- **WHAT NEEDS TO BE DONE**: Word for word, restate every line of the listing that follows.

- **MATERIAL FOR THIS EXERCISE**:
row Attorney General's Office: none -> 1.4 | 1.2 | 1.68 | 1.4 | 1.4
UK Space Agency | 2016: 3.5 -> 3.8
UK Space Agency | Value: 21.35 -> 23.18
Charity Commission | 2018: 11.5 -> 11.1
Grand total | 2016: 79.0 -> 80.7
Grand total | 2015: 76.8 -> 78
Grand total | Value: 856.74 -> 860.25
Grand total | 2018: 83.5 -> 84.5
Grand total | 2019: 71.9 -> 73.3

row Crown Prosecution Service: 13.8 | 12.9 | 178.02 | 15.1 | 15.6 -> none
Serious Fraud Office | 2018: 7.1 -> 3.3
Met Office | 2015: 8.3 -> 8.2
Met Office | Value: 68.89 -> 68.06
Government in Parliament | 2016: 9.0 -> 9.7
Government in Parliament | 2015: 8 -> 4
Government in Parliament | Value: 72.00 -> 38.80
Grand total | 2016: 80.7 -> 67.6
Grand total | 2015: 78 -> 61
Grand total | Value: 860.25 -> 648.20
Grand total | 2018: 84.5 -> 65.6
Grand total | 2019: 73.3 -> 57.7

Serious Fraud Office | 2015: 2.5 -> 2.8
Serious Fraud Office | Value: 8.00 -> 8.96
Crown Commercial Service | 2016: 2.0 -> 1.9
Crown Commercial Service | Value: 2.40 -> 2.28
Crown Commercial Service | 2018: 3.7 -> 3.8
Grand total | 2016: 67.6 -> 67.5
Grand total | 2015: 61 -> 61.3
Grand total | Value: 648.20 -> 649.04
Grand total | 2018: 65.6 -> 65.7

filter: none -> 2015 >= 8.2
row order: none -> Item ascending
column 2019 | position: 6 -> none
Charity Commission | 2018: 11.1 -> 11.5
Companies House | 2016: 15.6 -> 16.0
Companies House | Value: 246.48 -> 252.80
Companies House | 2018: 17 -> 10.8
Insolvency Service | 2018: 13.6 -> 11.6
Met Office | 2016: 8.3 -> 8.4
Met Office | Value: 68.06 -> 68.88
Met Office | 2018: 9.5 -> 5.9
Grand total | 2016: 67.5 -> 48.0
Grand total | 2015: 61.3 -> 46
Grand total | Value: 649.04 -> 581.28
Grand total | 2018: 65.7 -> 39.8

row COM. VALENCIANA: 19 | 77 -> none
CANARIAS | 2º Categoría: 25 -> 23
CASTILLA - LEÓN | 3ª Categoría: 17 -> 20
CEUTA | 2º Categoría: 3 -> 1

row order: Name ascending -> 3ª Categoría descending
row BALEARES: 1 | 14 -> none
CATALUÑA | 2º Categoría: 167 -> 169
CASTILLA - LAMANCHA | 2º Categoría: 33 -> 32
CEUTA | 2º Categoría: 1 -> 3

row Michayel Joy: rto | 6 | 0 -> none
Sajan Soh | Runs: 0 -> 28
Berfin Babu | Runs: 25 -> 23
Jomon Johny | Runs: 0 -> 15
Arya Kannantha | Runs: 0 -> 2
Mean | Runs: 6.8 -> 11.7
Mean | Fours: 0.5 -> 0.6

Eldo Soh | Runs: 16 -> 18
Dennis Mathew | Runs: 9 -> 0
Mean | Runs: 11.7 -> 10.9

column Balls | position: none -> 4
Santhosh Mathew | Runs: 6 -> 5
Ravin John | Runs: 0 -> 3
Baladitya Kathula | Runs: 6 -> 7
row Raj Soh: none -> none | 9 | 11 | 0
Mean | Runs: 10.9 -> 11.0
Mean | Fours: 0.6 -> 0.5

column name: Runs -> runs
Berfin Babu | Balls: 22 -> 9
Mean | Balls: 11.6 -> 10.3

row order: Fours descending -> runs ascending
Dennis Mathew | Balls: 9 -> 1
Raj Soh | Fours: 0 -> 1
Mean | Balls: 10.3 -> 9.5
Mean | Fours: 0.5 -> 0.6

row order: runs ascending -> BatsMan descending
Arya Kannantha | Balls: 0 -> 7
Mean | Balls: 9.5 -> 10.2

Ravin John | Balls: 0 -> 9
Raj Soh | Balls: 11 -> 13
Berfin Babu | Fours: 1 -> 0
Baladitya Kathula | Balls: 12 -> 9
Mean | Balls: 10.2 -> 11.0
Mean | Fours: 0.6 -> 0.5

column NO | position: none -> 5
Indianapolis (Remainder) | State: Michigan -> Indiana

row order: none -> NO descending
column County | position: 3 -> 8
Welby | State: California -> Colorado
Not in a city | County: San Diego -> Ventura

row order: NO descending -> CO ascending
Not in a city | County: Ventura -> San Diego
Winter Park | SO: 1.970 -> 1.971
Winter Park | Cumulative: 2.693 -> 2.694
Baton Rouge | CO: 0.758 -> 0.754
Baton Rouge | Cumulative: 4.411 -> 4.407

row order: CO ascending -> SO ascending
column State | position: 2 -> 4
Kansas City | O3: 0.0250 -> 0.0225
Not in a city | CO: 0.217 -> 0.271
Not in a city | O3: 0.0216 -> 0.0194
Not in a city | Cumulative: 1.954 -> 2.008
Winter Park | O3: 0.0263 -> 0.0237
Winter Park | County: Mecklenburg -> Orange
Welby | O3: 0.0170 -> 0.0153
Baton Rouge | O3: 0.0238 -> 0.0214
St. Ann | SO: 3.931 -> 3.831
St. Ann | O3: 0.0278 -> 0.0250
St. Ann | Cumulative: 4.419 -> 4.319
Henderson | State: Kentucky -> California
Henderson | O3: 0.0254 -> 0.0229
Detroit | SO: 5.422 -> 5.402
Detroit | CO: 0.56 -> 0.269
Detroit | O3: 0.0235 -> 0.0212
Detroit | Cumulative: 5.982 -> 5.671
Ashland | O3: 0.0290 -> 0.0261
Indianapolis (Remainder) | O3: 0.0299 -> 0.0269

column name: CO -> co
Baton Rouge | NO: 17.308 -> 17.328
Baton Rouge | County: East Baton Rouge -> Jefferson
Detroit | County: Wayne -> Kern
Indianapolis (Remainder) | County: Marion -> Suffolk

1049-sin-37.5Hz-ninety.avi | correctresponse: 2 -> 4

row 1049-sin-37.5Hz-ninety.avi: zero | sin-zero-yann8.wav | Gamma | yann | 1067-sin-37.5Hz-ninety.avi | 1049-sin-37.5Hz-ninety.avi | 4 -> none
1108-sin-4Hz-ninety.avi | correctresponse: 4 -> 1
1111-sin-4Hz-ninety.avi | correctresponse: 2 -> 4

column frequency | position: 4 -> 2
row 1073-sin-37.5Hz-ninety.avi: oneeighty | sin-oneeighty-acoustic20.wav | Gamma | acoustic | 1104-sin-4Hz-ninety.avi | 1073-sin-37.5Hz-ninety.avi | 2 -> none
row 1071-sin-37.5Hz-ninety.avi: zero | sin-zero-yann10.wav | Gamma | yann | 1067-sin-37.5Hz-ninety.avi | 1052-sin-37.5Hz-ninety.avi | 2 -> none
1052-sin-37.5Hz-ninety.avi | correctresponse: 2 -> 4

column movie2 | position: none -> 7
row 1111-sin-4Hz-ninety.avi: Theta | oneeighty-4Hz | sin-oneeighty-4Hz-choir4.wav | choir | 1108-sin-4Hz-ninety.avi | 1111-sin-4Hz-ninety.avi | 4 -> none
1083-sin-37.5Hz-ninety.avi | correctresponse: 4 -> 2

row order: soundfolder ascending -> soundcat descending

- **TASK OUTPUT**:
row Attorney General's Office: none -> 1.4 | 1.2 | 1.68 | 1.4 | 1.4
UK Space Agency | 2016: 3.5 -> 3.8
UK Space Agency | Value: 21.35 -> 23.18
Charity Commission | 2018: 11.5 -> 11.1
Grand total | 2016: 79.0 -> 80.7
Grand total | 2015: 76.8 -> 78
Grand total | Value: 856.74 -> 860.25
Grand total | 2018: 83.5 -> 84.5
Grand total | 2019: 71.9 -> 73.3

row Crown Prosecution Service: 13.8 | 12.9 | 178.02 | 15.1 | 15.6 -> none
Serious Fraud Office | 2018: 7.1 -> 3.3
Met Office | 2015: 8.3 -> 8.2
Met Office | Value: 68.89 -> 68.06
Government in Parliament | 2016: 9.0 -> 9.7
Government in Parliament | 2015: 8 -> 4
Government in Parliament | Value: 72.00 -> 38.80
Grand total | 2016: 80.7 -> 67.6
Grand total | 2015: 78 -> 61
Grand total | Value: 860.25 -> 648.20
Grand total | 2018: 84.5 -> 65.6
Grand total | 2019: 73.3 -> 57.7

Serious Fraud Office | 2015: 2.5 -> 2.8
Serious Fraud Office | Value: 8.00 -> 8.96
Crown Commercial Service | 2016: 2.0 -> 1.9
Crown Commercial Service | Value: 2.40 -> 2.28
Crown Commercial Service | 2018: 3.7 -> 3.8
Grand total | 2016: 67.6 -> 67.5
Grand total | 2015: 61 -> 61.3
Grand total | Value: 648.20 -> 649.04
Grand total | 2018: 65.6 -> 65.7

filter: none -> 2015 >= 8.2
row order: none -> Item ascending
column 2019 | position: 6 -> none
Charity Commission | 2018: 11.1 -> 11.5
Companies House | 2016: 15.6 -> 16.0
Companies House | Value: 246.48 -> 252.80
Companies House | 2018: 17 -> 10.8
Insolvency Service | 2018: 13.6 -> 11.6
Met Office | 2016: 8.3 -> 8.4
Met Office | Value: 68.06 -> 68.88
Met Office | 2018: 9.5 -> 5.9
Grand total | 2016: 67.5 -> 48.0
Grand total | 2015: 61.3 -> 46
Grand total | Value: 649.04 -> 581.28
Grand total | 2018: 65.7 -> 39.8

row COM. VALENCIANA: 19 | 77 -> none
CANARIAS | 2º Categoría: 25 -> 23
CASTILLA - LEÓN | 3ª Categoría: 17 -> 20
CEUTA | 2º Categoría: 3 -> 1

row order: Name ascending -> 3ª Categoría descending
row BALEARES: 1 | 14 -> none
CATALUÑA | 2º Categoría: 167 -> 169
CASTILLA - LAMANCHA | 2º Categoría: 33 -> 32
CEUTA | 2º Categoría: 1 -> 3

row Michayel Joy: rto | 6 | 0 -> none
Sajan Soh | Runs: 0 -> 28
Berfin Babu | Runs: 25 -> 23
Jomon Johny | Runs: 0 -> 15
Arya Kannantha | Runs: 0 -> 2
Mean | Runs: 6.8 -> 11.7
Mean | Fours: 0.5 -> 0.6

Eldo Soh | Runs: 16 -> 18
Dennis Mathew | Runs: 9 -> 0
Mean | Runs: 11.7 -> 10.9

column Balls | position: none -> 4
Santhosh Mathew | Runs: 6 -> 5
Ravin John | Runs: 0 -> 3
Baladitya Kathula | Runs: 6 -> 7
row Raj Soh: none -> none | 9 | 11 | 0
Mean | Runs: 10.9 -> 11.0
Mean | Fours: 0.6 -> 0.5

column name: Runs -> runs
Berfin Babu | Balls: 22 -> 9
Mean | Balls: 11.6 -> 10.3

row order: Fours descending -> runs ascending
Dennis Mathew | Balls: 9 -> 1
Raj Soh | Fours: 0 -> 1
Mean | Balls: 10.3 -> 9.5
Mean | Fours: 0.5 -> 0.6

row order: runs ascending -> BatsMan descending
Arya Kannantha | Balls: 0 -> 7
Mean | Balls: 9.5 -> 10.2

Ravin John | Balls: 0 -> 9
Raj Soh | Balls: 11 -> 13
Berfin Babu | Fours: 1 -> 0
Baladitya Kathula | Balls: 12 -> 9
Mean | Balls: 10.2 -> 11.0
Mean | Fours: 0.6 -> 0.5

column NO | position: none -> 5
Indianapolis (Remainder) | State: Michigan -> Indiana

row order: none -> NO descending
column County | position: 3 -> 8
Welby | State: California -> Colorado
Not in a city | County: San Diego -> Ventura

row order: NO descending -> CO ascending
Not in a city | County: Ventura -> San Diego
Winter Park | SO: 1.970 -> 1.971
Winter Park | Cumulative: 2.693 -> 2.694
Baton Rouge | CO: 0.758 -> 0.754
Baton Rouge | Cumulative: 4.411 -> 4.407

row order: CO ascending -> SO ascending
column State | position: 2 -> 4
Kansas City | O3: 0.0250 -> 0.0225
Not in a city | CO: 0.217 -> 0.271
Not in a city | O3: 0.0216 -> 0.0194
Not in a city | Cumulative: 1.954 -> 2.008
Winter Park | O3: 0.0263 -> 0.0237
Winter Park | County: Mecklenburg -> Orange
Welby | O3: 0.0170 -> 0.0153
Baton Rouge | O3: 0.0238 -> 0.0214
St. Ann | SO: 3.931 -> 3.831
St. Ann | O3: 0.0278 -> 0.0250
St. Ann | Cumulative: 4.419 -> 4.319
Henderson | State: Kentucky -> California
Henderson | O3: 0.0254 -> 0.0229
Detroit | SO: 5.422 -> 5.402
Detroit | CO: 0.56 -> 0.269
Detroit | O3: 0.0235 -> 0.0212
Detroit | Cumulative: 5.982 -> 5.671
Ashland | O3: 0.0290 -> 0.0261
Indianapolis (Remainder) | O3: 0.0299 -> 0.0269

column name: CO -> co
Baton Rouge | NO: 17.308 -> 17.328
Baton Rouge | County: East Baton Rouge -> Jefferson
Detroit | County: Wayne -> Kern
Indianapolis (Remainder) | County: Marion -> Suffolk

1049-sin-37.5Hz-ninety.avi | correctresponse: 2 -> 4

row 1049-sin-37.5Hz-ninety.avi: zero | sin-zero-yann8.wav | Gamma | yann | 1067-sin-37.5Hz-ninety.avi | 1049-sin-37.5Hz-ninety.avi | 4 -> none
1108-sin-4Hz-ninety.avi | correctresponse: 4 -> 1
1111-sin-4Hz-ninety.avi | correctresponse: 2 -> 4

column frequency | position: 4 -> 2
row 1073-sin-37.5Hz-ninety.avi: oneeighty | sin-oneeighty-acoustic20.wav | Gamma | acoustic | 1104-sin-4Hz-ninety.avi | 1073-sin-37.5Hz-ninety.avi | 2 -> none
row 1071-sin-37.5Hz-ninety.avi: zero | sin-zero-yann10.wav | Gamma | yann | 1067-sin-37.5Hz-ninety.avi | 1052-sin-37.5Hz-ninety.avi | 2 -> none
1052-sin-37.5Hz-ninety.avi | correctresponse: 2 -> 4

column movie2 | position: none -> 7
row 1111-sin-4Hz-ninety.avi: Theta | oneeighty-4Hz | sin-oneeighty-4Hz-choir4.wav | choir | 1108-sin-4Hz-ninety.avi | 1111-sin-4Hz-ninety.avi | 4 -> none
1083-sin-37.5Hz-ninety.avi | correctresponse: 4 -> 2

row order: soundfolder ascending -> soundcat descending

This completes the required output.